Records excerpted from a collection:
=====

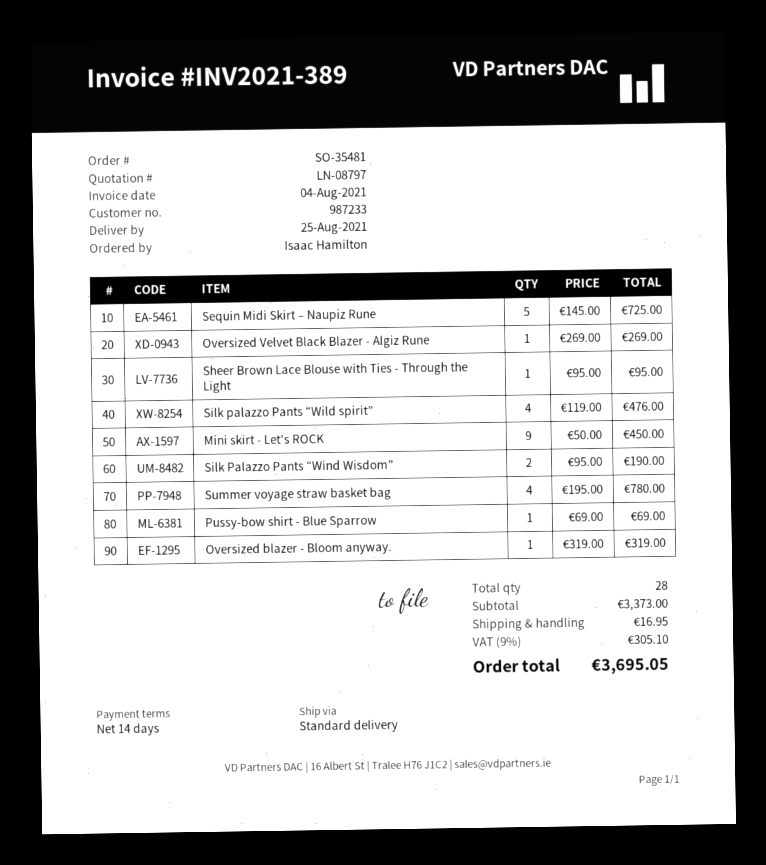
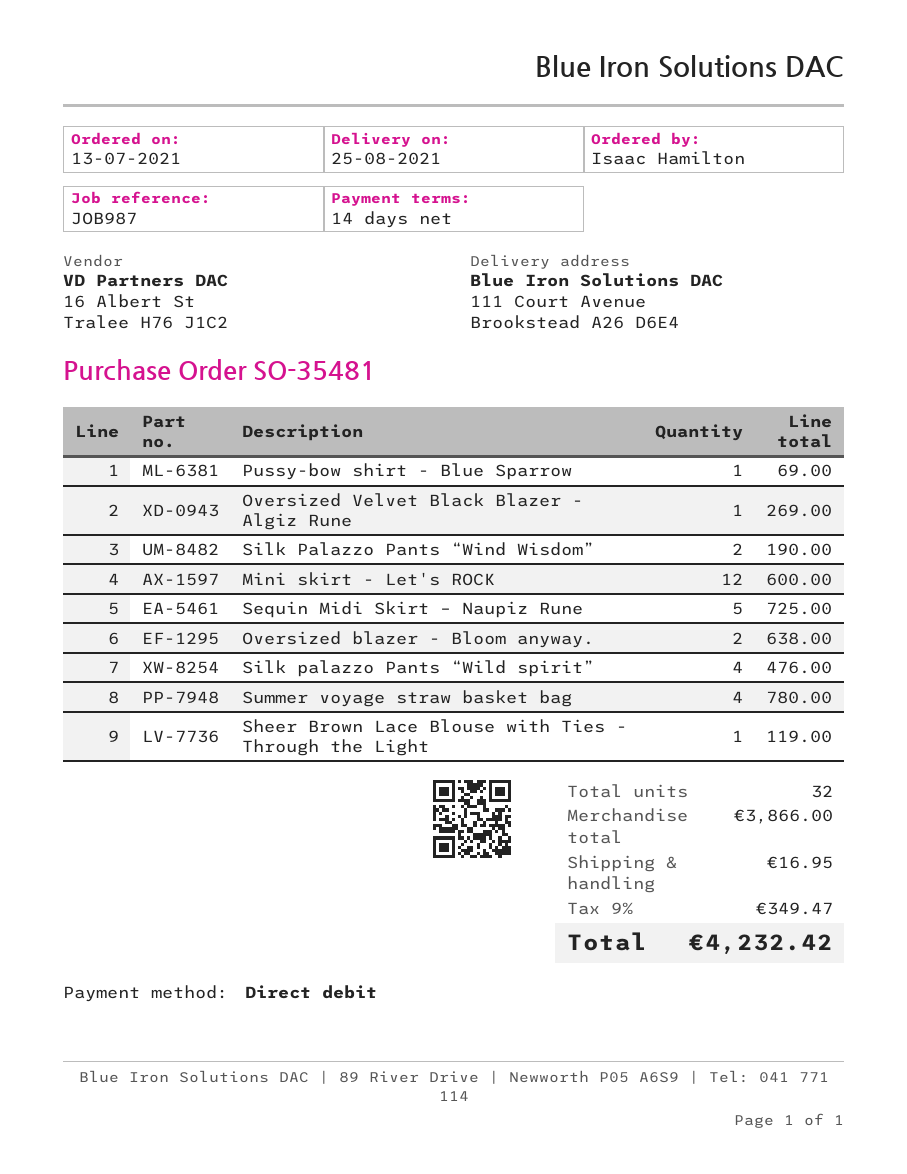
Sheer Brown Lace Blouse with Ties - Through the Light: 1 for 95.00 -> 1 for 119.00
Mini skirt - Let's ROCK: 9 for 450.00 -> 12 for 600.00
Oversized blazer - Bloom anyway.: 1 for 319.00 -> 2 for 638.00
total quantity: 28 -> 32
subtotal: 3373.00 -> 3866.00
tax: 9% = 305.10 -> 9% = 349.47
total: 3695.05 -> 4232.42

=====

= Aim of the task =
Pictures are to be left out; all other data must be returned exactly.

= Exercise response =
Sheer Brown Lace Blouse with Ties - Through the Light: 1 for 95.00 -> 1 for 119.00
Mini skirt - Let's ROCK: 9 for 450.00 -> 12 for 600.00
Oversized blazer - Bloom anyway.: 1 for 319.00 -> 2 for 638.00
total quantity: 28 -> 32
subtotal: 3373.00 -> 3866.00
tax: 9% = 305.10 -> 9% = 349.47
total: 3695.05 -> 4232.42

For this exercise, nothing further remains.